Comenzó la guerra. En un instante, murieron cientos de monstruos. Los Hombres Lagarto, que perdieron su intelecto y se hicieron más poderosos en sus hechizos, masacraron a sus enemigos a pesar de su escaso número. Otro monstruo apareció en un momento en que la tribu de los Hombres Lagarto se inclinaba poco a poco hacia la victoria.
Era un Hombre lagarto con una lanza negra. Con la presencia del Hombre lagarto con pequeñas alas en su espalda, las tornas cambiaron rápidamente. Su sola habilidad había fortalecido a su gente, restaurado a los heridos y masacrado a los Hombres Lagarto del jefe.
«¿Eres… el apóstol…?», preguntó el jefe.
Los apóstoles eran siervos de Dios que habían recibido el poder de Dios.
«Sí, has invadido el santuario. Así que debes morir», respondió el Hombre Lagarto, a quien el jefe creía un apóstol, blandiendo una lanza.
«Este lugar no es tuyo. Este es mi…» El jefe no pudo terminar la frase.
La lanza negra del apóstol se precipitó a la velocidad de la luz y penetró en el corazón del jefe.
«Keugh…» El jefe Hombre lagarto cayó de rodillas, agarrando su lanza.
La sangre fluía de su boca profusamente.
«Esto se llamará el Santuario del Principio», declaró el apóstol.
«¿Qué… significa… eso…?», cuestionó el jefe.
«No necesitas saberlo. Sólo sé su perro», dijo el apóstol.
Swoosh-
La repetición del pasado terminó cuando el apóstol de Dios se levantó sosteniendo el bastón que cayó al suelo después de atravesar la cabeza del jefe. Lee Shin frunció el ceño y vio al jefe Lagarto muerto. Había algo que Lee Shin podía deducir mirando al pasado.
El jefe era un verdadero Hombre Lagarto; y el apóstol de Dios había matado al jefe y lo había convertido en una marioneta de la torre. Además, los dioses estaban implicados en la muerte del jefe. Aunque no intervinieran directamente, Lee Shin podía suponerlo por la aparición del apóstol.
«Debe de haber algo que le parezca injusto», Lee Shin miró al jefe.
¿Cuál era la naturaleza del bastón y por qué le resultaba atractivo a este tipo? Lee Shin no creía que el jefe de los Hombres Lagarto hubiera ido a la cueva por casualidad. Estaba claro que las intenciones de los dioses estaban en juego.
«Lo sabía…» murmuró Lee Shin.
Lee Shin sacó el bastón que sostenía el jefe. Curiosamente, era un bastón ordinario. Si el jefe hubiera tenido ese bastón de su pasado, Lee Shin no habría podido ganar.

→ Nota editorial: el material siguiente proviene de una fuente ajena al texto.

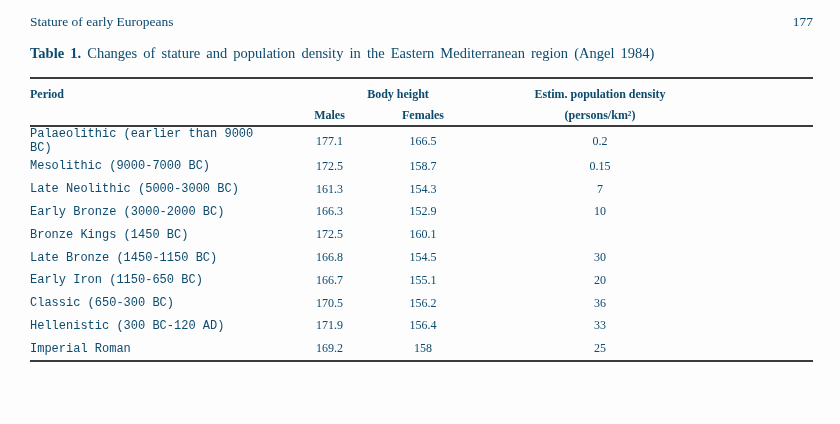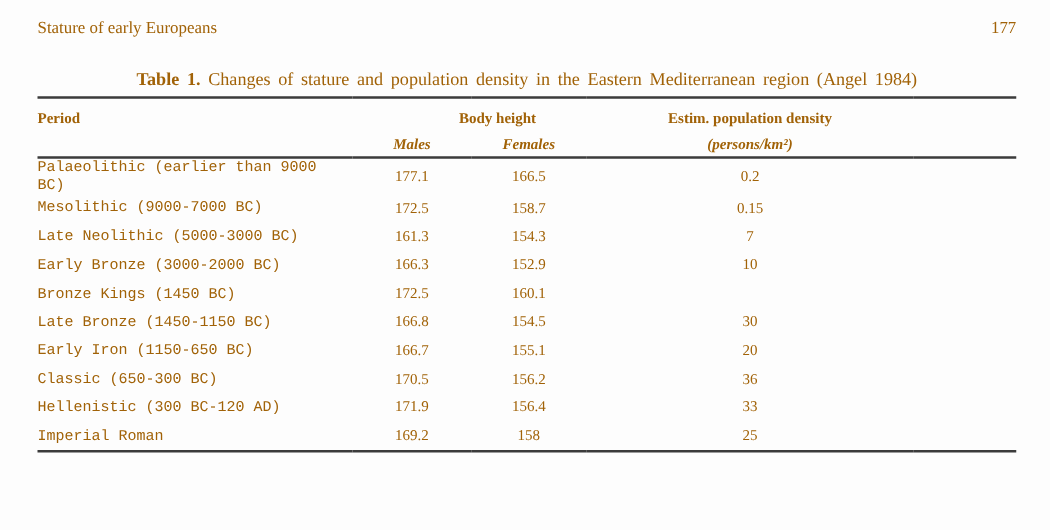"Stature of early Europeans" .page { color: #a16207 -> #0c4a6e }
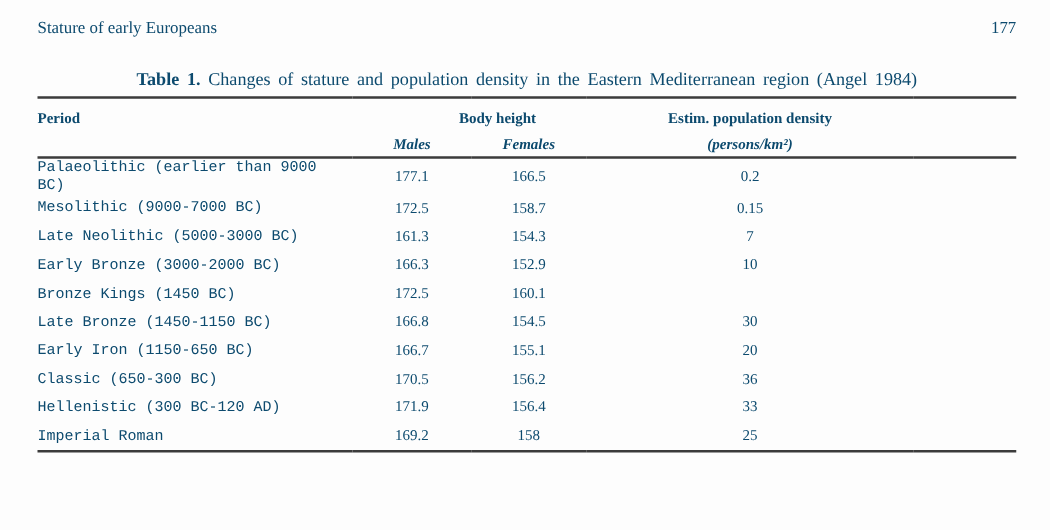"Table 1. Changes of stature" .caption { text-align: center -> none; top: 56px -> 45px }
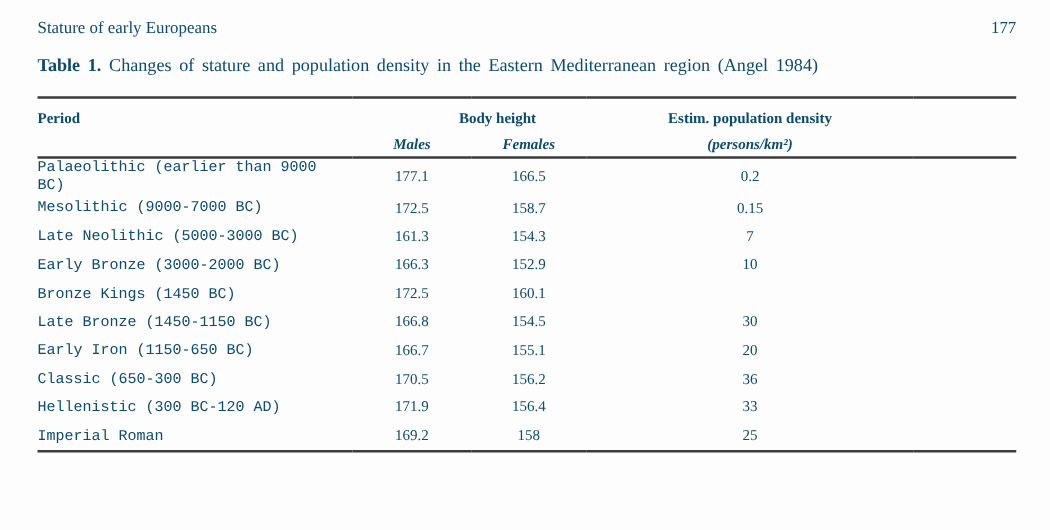"Males" thead tr.h2 { font-style: italic -> none }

«Me dirigiré a la sala de espera de la tercera planta», dijo Lee Shin.
En cuanto dijo esas palabras, se vio envuelto en luz y transportado. Al llegar, Lee Shin se escondió inmediatamente y se dirigió a un lugar tranquilo.
Cuando miró a su alrededor, había bastante gente que aún no había subido a la torre. No era el momento de perder el tiempo por culpa de esta gente. Lee Shin miró las cosas que había recibido como recompensa.
«¿Eh…?» Cuando Lee Shin comprobó sus habilidades, no pudo mantener la boca cerrada.